▶ **WORK ITEM**:
Given the material below, return only the lines starting at the line with "[94,650,132,662] 4.2+ -> [77,461,99,469] 5.0+" and ending at the line with "(105, 544) none", exactly as they appear.

▶ **DATA SHOWN**:
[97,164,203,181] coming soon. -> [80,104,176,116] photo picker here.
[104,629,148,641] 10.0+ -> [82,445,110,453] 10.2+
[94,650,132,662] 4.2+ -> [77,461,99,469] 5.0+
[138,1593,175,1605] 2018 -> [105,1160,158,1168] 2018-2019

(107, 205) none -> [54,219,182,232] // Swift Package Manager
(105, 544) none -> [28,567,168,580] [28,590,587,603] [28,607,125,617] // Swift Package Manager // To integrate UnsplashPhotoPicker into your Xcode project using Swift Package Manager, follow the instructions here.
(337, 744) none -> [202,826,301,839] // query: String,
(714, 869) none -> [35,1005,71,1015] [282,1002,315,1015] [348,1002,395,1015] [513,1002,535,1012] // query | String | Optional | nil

▶ **ANSWER BOX**:
[94,650,132,662] 4.2+ -> [77,461,99,469] 5.0+
[138,1593,175,1605] 2018 -> [105,1160,158,1168] 2018-2019

(107, 205) none -> [54,219,182,232] // Swift Package Manager
(105, 544) none -> [28,567,168,580] [28,590,587,603] [28,607,125,617] // Swift Package Manager // To integrate UnsplashPhotoPicker into your Xcode project using Swift Package Manager, follow the instructions here.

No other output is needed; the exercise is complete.